Unless one is very lucky and takes great care to stay in top physical shape all the time, chances are that as one ages, one's health will deteriorate.

One in three of those aged 60 and above are diabetic. One in five adults have hypertension, and for those aged above 60, the figure is one in two.

Cancer statistics are also sobering. There were 8,000 new breast cancer cases over a five-year period from 2007 to 2011. For colon cancer, there were 8,400 new cases over the same period.

Just one serious health issue, say, cancer, can wipe out years of savings. Chronic illnesses can chip away at life savings too.

And what about accidents? The weeks and months spent recovering from broken bones or more serious injuries can also wipe out hard-earned savings.

What about the possible cost to one's health? A study published in 2007 in the Journal Of The American Medical Association found that after experiencing a health shock, those who were uninsured were less likely to get any medical care.

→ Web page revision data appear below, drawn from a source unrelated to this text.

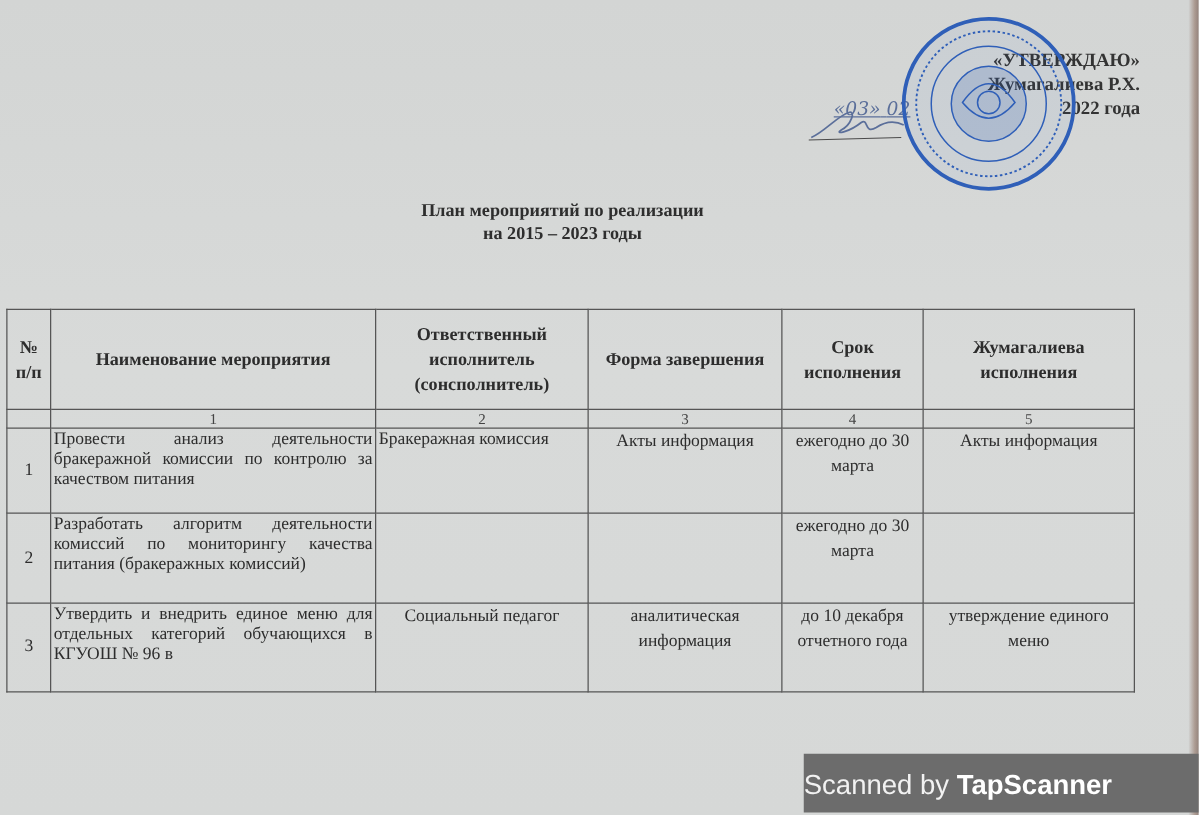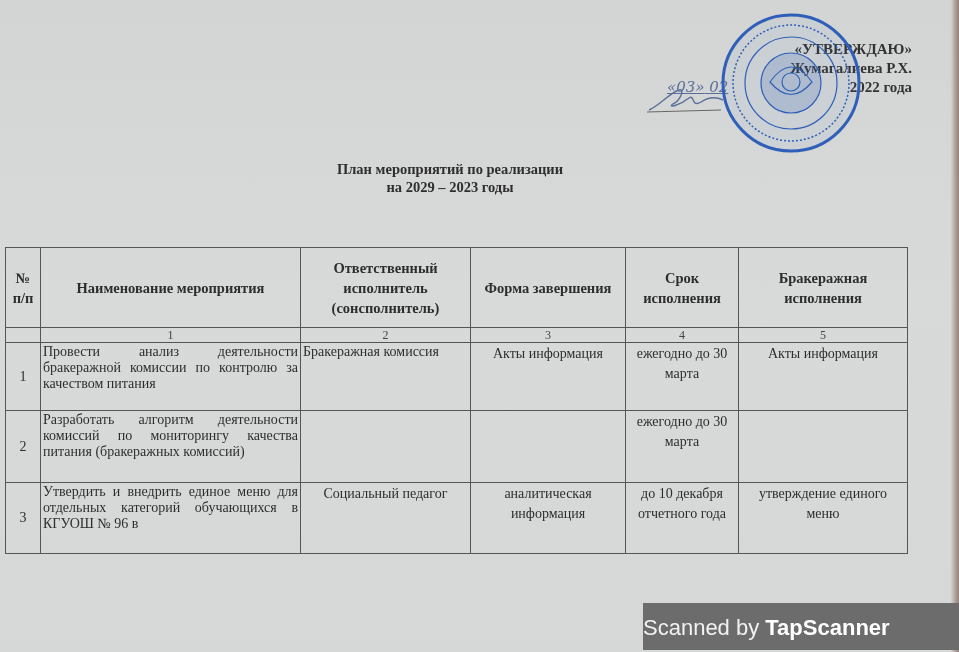--- a/index.html
+++ b/index.html
@@ -178,40 +178,40 @@
   <circle cx="71" cy="71" r="68" fill="rgba(70,120,210,0.06)" stroke="#2f5fb8" stroke-width="3"></circle>
   <circle cx="71" cy="71" r="58" fill="none" stroke="#2f5fb8" stroke-width="1.5" stroke-dasharray="2 2"></circle>
   <circle cx="71" cy="71" r="46" fill="none" stroke="#2f5fb8" stroke-width="1.2"></circle>
   <circle cx="71" cy="71" r="30" fill="rgba(47,95,184,0.18)" stroke="#2f5fb8" stroke-width="1.2"></circle>
   <path d="M50 70 Q71 40 92 70 Q71 95 50 70 Z" fill="none" stroke="#2f5fb8" stroke-width="1.2"></path>
   <circle cx="71" cy="70" r="9" fill="none" stroke="#2f5fb8" stroke-width="1.2"></circle>
 </svg>
 
 <div class="title-block">
   <div>План мероприятий по реализации</div>
-  <div>на 2029 – 2023 годы</div>
+  <div>на 2015 – 2023 годы</div>
 </div>
 
 <table class="plan">
   <colgroup>
     <col style="width:35px">
     <col style="width:260px">
     <col style="width:170px">
     <col style="width:155px">
     <col style="width:113px">
     <col style="width:169px">
   </colgroup>
   <tbody>
       <tr>
     <th>№ п/п</th>
     <th>Наименование мероприятия</th>
     <th>Ответственный исполнитель (сонсполнитель)</th>
     <th>Форма завершения</th>
     <th>Срок исполнения</th>
-    <th>Бракеражная исполнения</th>
+    <th>Жумагалиева исполнения</th>
   </tr>
   <tr class="nums">
     <td></td>
     <td>1</td>
     <td>2</td>
     <td>3</td>
     <td>4</td>
     <td>5</td>
   </tr>
   <tr class="r1">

Those who suffered an unintentional injury were 53 per cent less likely; those with a new chronic condition were 55 per cent less likely to get any medical care.

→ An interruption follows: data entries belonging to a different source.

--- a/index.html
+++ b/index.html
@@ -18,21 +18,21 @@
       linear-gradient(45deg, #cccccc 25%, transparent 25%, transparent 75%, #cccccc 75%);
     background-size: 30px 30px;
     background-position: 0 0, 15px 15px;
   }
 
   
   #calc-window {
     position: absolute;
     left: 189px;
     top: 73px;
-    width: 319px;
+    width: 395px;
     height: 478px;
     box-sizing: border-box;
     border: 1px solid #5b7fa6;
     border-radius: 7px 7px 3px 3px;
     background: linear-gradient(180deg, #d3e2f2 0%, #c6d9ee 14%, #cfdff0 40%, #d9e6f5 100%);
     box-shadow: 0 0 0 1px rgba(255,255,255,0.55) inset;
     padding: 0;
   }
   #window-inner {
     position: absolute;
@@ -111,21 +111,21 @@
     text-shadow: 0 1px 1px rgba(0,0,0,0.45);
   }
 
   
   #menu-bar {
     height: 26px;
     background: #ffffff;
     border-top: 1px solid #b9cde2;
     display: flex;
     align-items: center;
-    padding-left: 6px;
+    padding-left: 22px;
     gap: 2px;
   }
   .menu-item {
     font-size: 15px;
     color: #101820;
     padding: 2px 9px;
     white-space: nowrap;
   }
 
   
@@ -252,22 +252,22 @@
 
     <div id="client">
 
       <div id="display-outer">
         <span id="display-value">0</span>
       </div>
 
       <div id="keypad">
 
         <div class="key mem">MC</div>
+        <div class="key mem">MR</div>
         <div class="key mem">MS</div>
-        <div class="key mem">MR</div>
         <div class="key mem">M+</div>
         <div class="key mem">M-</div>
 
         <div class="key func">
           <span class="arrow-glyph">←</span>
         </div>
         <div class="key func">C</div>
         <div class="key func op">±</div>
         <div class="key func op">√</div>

As many financial advice columns have said before, it is never too early to get health insurance.

The issue is what type of health insurance can you afford, be it private, A-, B- or C-class care. At the very least, do not opt out of MediShield. It pays to be covered for your health.

New changes

Recent upgrades made to the national insurance scheme MediShield led to the five approved providers of Integrated Shield plans coming up with revisions to their own schemes.

While the changes leave consumers with no choice but to pay the higher premiums, they also bring better coverage, albeit slight in some cases.

This is welcome news, especially as health insurance is a clear necessity here.

Without an insurance plan, you could be relying on yourself or your Medisave funds - essentially your own money - to pay for any hospitalisation expenses and that is very risky.

The cash in your Medisave account can run out very quickly when you stop working.